(Source records)
[Start of Attachment]

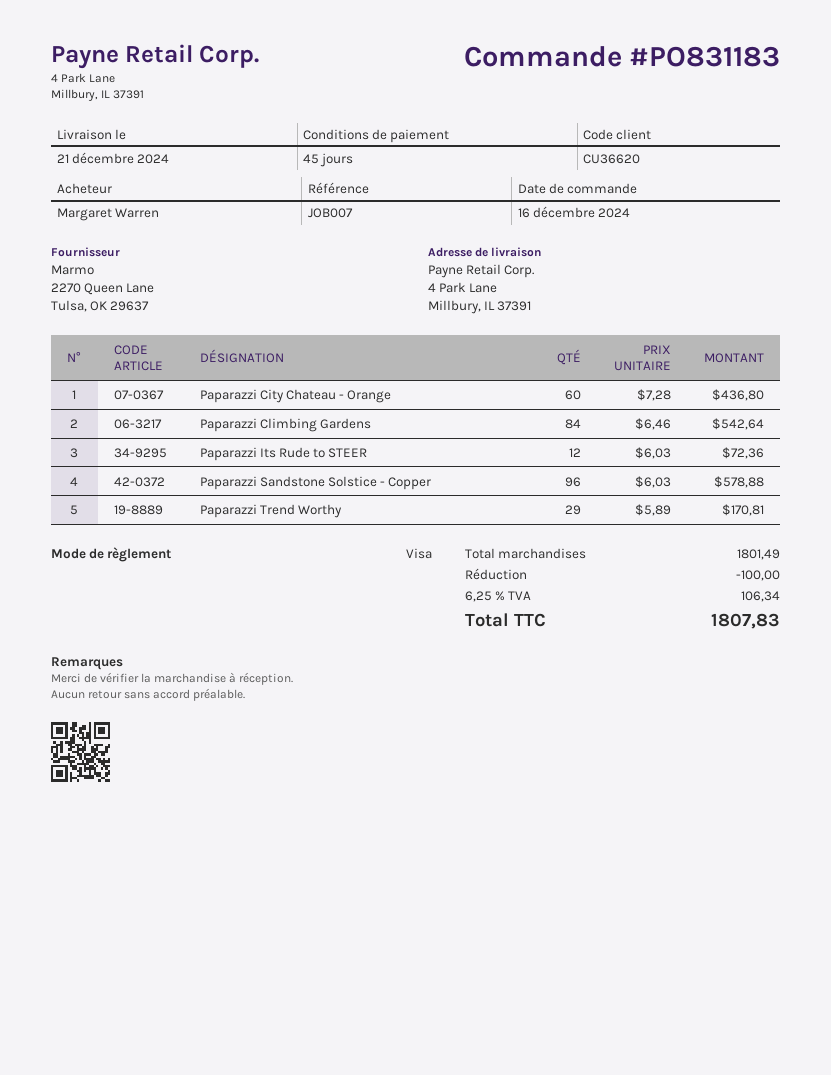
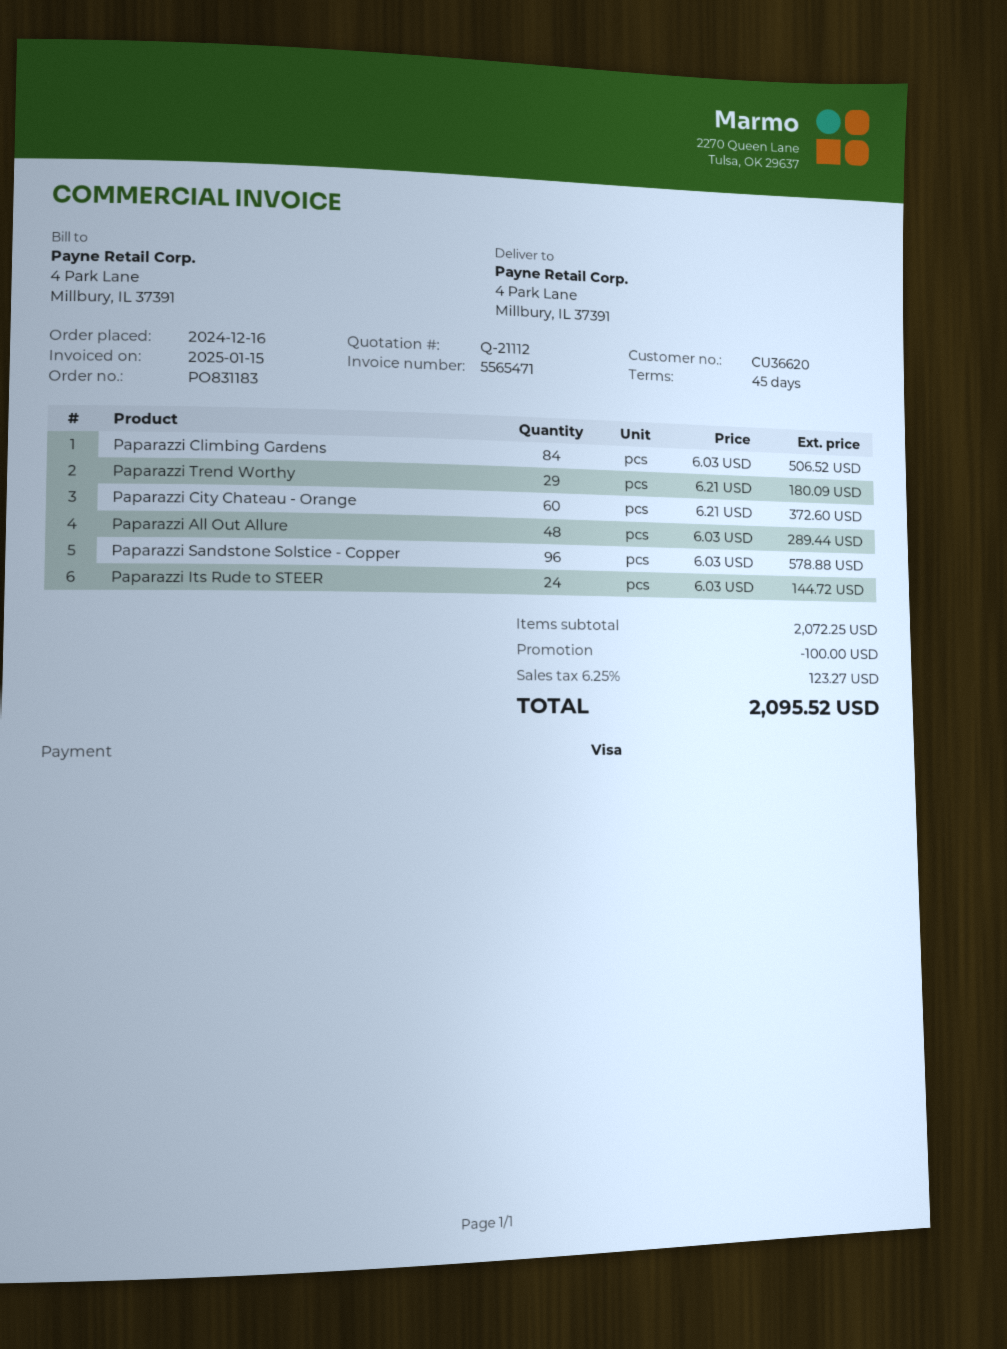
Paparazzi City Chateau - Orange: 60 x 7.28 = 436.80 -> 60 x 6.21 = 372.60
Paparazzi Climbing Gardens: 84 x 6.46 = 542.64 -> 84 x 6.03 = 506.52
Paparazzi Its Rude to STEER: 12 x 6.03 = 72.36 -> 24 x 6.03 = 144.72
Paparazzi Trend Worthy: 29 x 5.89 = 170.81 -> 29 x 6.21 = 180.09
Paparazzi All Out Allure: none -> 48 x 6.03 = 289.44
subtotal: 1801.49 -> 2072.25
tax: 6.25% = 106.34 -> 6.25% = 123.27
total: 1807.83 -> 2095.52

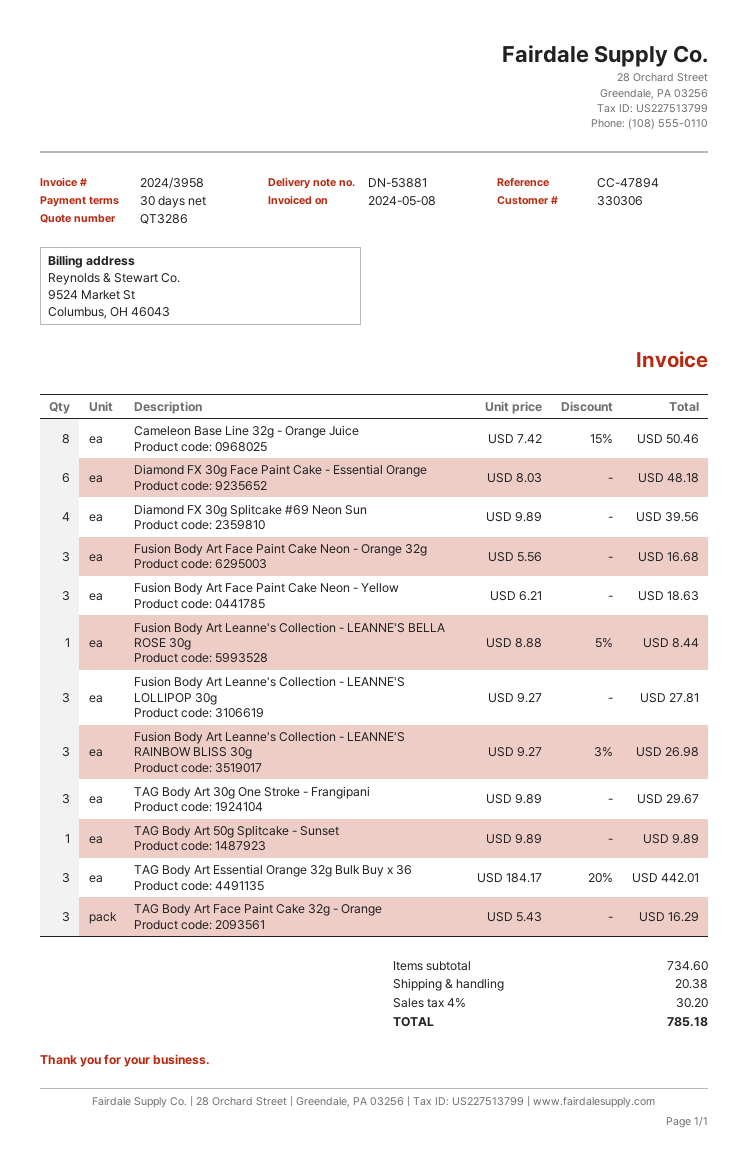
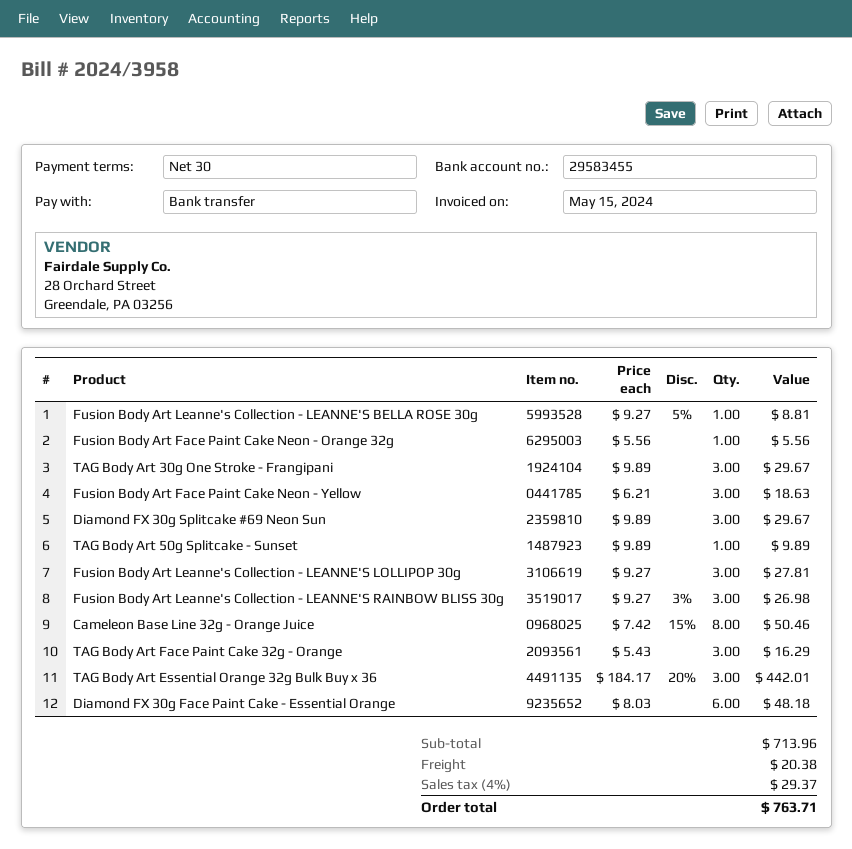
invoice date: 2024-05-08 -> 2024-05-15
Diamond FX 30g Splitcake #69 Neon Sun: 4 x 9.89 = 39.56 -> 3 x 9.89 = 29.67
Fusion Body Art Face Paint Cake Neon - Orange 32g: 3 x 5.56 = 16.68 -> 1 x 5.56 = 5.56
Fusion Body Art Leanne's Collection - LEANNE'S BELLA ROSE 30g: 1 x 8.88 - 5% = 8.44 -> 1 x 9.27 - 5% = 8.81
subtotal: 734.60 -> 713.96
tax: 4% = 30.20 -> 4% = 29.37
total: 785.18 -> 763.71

[End of Attachment]
[Start of Attachment]

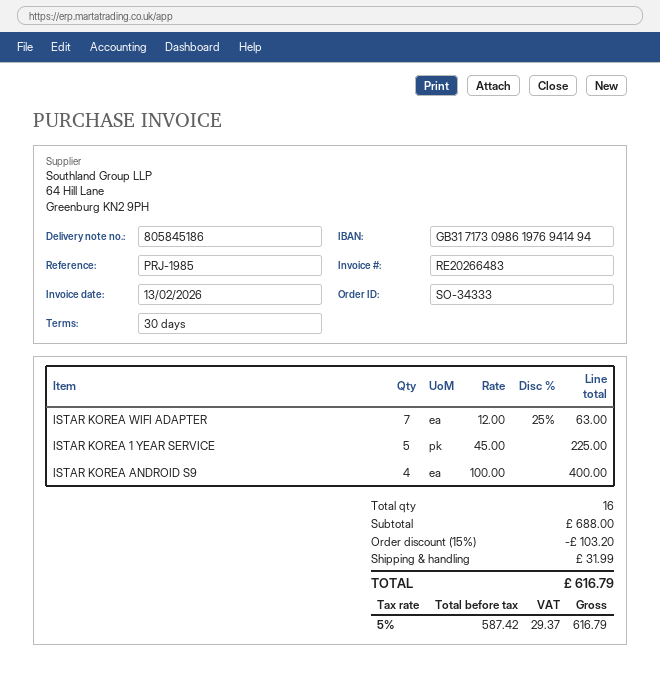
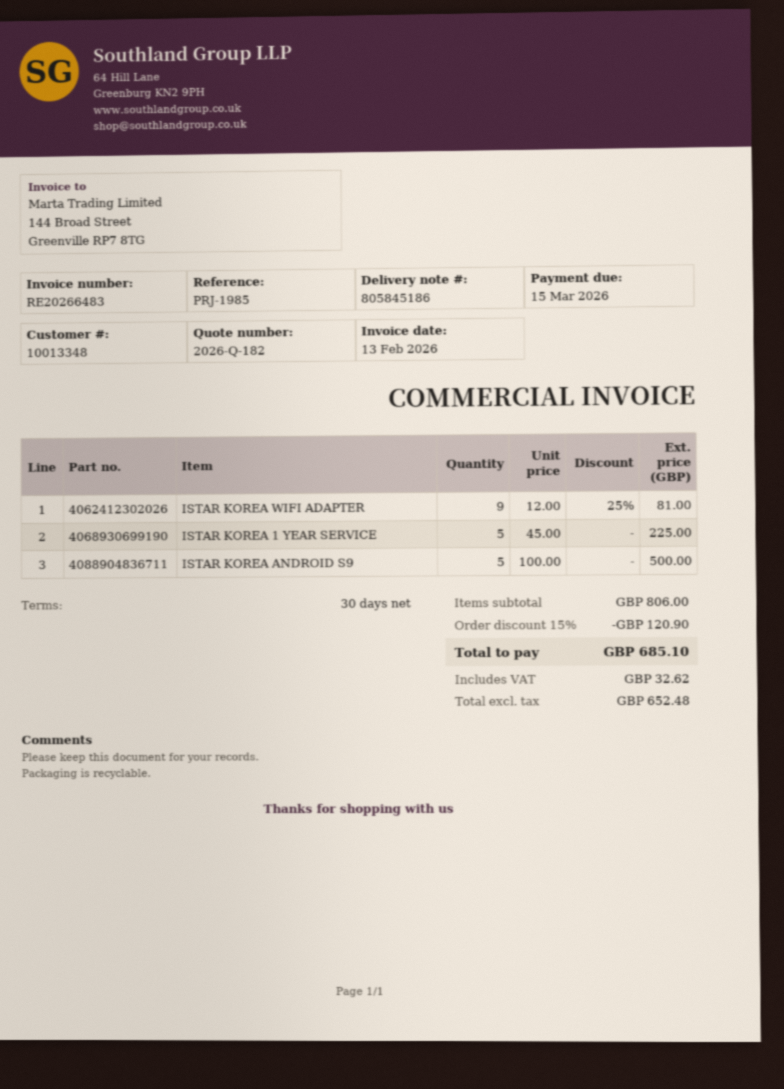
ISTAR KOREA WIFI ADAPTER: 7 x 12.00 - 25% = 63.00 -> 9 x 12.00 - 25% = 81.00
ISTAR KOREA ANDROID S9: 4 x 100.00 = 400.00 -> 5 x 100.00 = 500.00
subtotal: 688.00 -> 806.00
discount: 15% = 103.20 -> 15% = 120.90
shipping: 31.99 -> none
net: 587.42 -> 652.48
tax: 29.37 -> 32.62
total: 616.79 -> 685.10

[End of Attachment]

- _Description of the task_:
Looking back over the data above, restate word for word the lines that begin at the line with "shipping: 31.99 -> none" and end at the line with "total: 616.79 -> 685.10", inclusive.

- _Solved problem_:
shipping: 31.99 -> none
net: 587.42 -> 652.48
tax: 29.37 -> 32.62
total: 616.79 -> 685.10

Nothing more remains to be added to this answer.